The P/E ratio, or price to earnings ratio, sits alongside yield on most share listings. It tells you how much investors are paying for each pound of the company’s annual profit. If a company’s share price is 1,000p and its earnings per share are 50p, the P/E ratio is 20. In plain terms, investors are paying 20 times annual profits for the privilege of owning that share. A low P/E might suggest the share is cheap relative to its earnings. A high P/E might suggest investors are willing to pay a premium because they expect strong growth ahead. But P/E ratios vary hugely between sectors. A technology company with a P/E of 30 might be perfectly normal for its industry, while a utility company with a P/E of 30 would raise eyebrows. Comparing P/E ratios only makes sense when you are comparing companies in the same sector with similar business models.

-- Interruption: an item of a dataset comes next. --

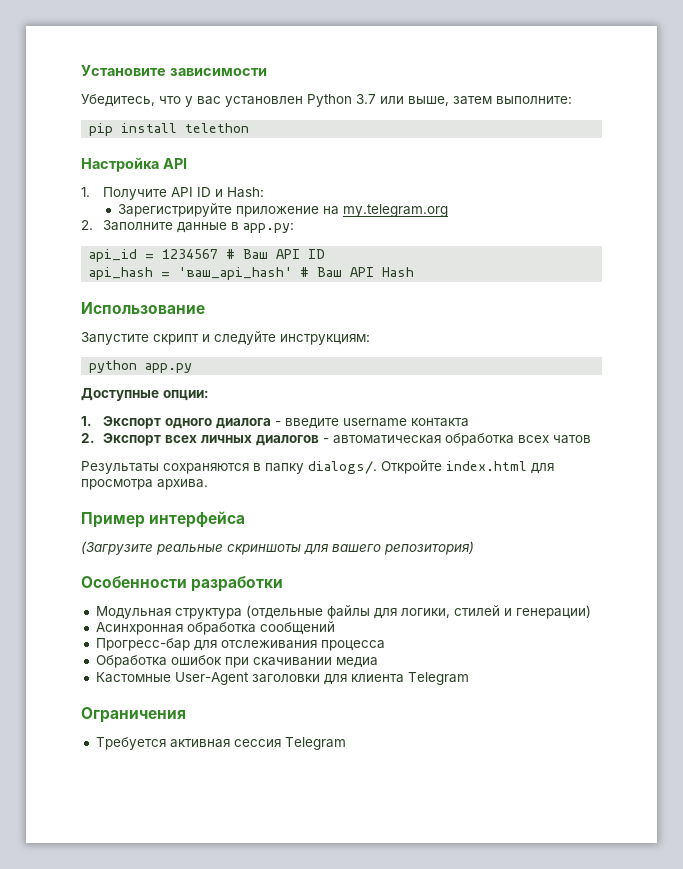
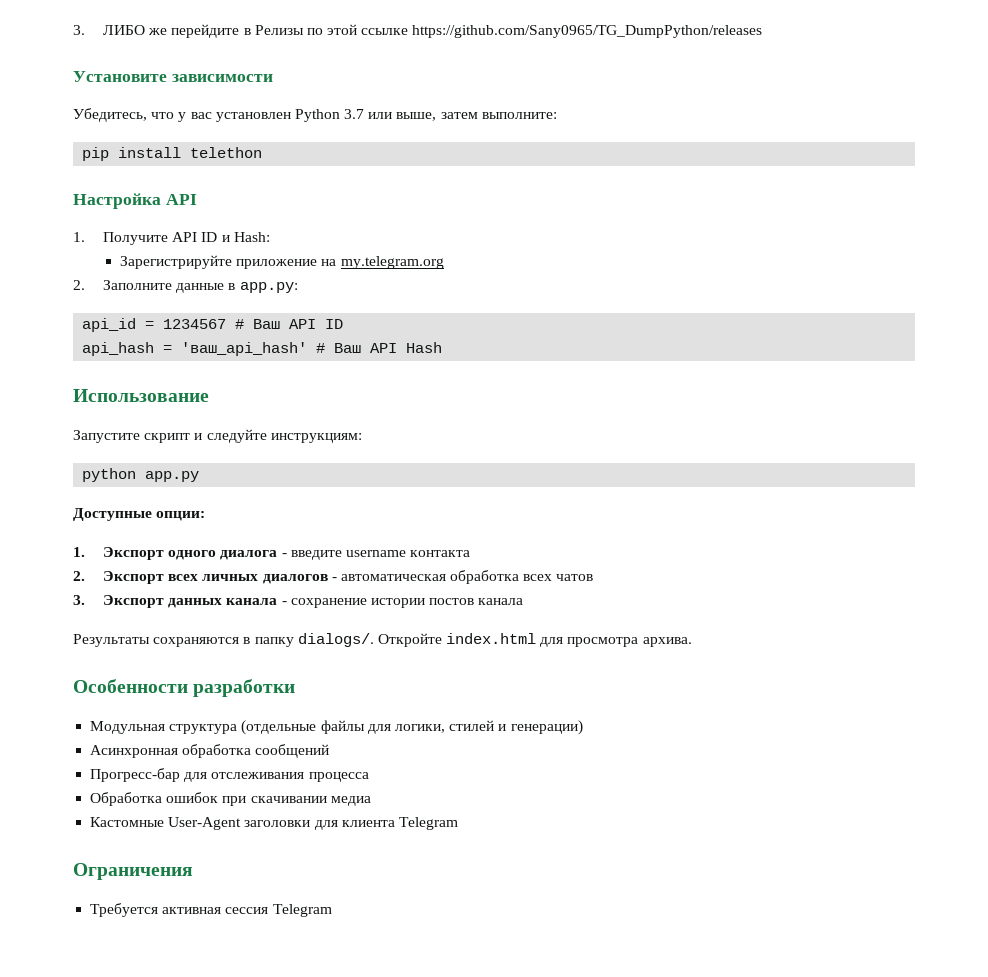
+ 3. ЛИБО же перейдите в Релизы по этой ссылке https://github.com/Sany0965/TG_DumpPython/releases
+ 3. Экспорт данных канала - сохранение истории постов канала
- Пример интерфейса
- (Загрузите реальные скриншоты для вашего репозитория)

The mistake most people make when they first look at a share price listing is treating any single number as the answer. A low P/E looks like a bargain, so they buy. A high yield looks like easy income, so they pile in. But no single metric on the listing tells you whether a share is a good investment. A low P/E might mean the company is genuinely cheap, or it might mean investors are pricing in a serious problem that has not hit the headlines yet. A high yield might reflect a solid, reliable income stream, or it might be the market’s way of telling you a dividend cut is coming. The numbers on the screen are a starting point for asking the right questions, not a shortcut to answers.
Think of a share price listing the way you might think of the dashboard on your car. The speedometer tells you how fast you are going. The fuel gauge tells you how far you can travel. The temperature gauge warns you if something is overheating. No single dial tells you everything about the health of the engine, but together they give you a picture that helps you make sensible decisions. A share price listing works the same way. The price tells you the current cost of admission. The change tells you today’s mood. The 52 week range tells you how volatile the ride has been. Volume tells you how busy the market is. Yield tells you what income to expect. The P/E ratio tells you how much the market values the company’s profits. None of these is the answer on its own. All of them, taken together, are the beginning of a sensible conversation about whether a company deserves your money.
The best thing any new investor can do is pick a company they already know, pull up the listing on whatever platform they use, and spend five minutes reading each figure. Look at Tesco, or Lloyds, or BP. Check the price, the change, the 52 week range, the volume, the yield and the P/E. Then look at a company in a completely different sector and compare. You will start to notice how the numbers feel different depending on the type of business. That intuition, built from simply looking at real listings rather than reading about them in the abstract, is worth more than any textbook explanation.
This article is for informational purposes only and does not constitute financial advice. The value of investments can go down as well as up, and you may get back less than you invest. Always do your own research before making any financial decisions.